Exercise | Please quote only the lines that start at the one with "(213, 929) none" and go on to the last line of the data, both ends kept.
== Material provided ==
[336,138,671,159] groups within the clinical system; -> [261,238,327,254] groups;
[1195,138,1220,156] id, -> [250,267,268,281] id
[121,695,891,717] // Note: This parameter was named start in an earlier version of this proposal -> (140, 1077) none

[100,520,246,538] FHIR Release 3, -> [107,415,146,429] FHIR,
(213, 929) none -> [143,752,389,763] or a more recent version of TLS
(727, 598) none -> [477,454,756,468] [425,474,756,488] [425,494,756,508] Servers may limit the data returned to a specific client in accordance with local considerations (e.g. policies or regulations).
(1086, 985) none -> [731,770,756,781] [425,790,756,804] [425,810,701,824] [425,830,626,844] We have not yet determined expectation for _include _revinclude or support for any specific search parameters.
===
Task response |
(213, 929) none -> [143,752,389,763] or a more recent version of TLS
(727, 598) none -> [477,454,756,468] [425,474,756,488] [425,494,756,508] Servers may limit the data returned to a specific client in accordance with local considerations (e.g. policies or regulations).
(1086, 985) none -> [731,770,756,781] [425,790,756,804] [425,810,701,824] [425,830,626,844] We have not yet determined expectation for _include _revinclude or support for any specific search parameters.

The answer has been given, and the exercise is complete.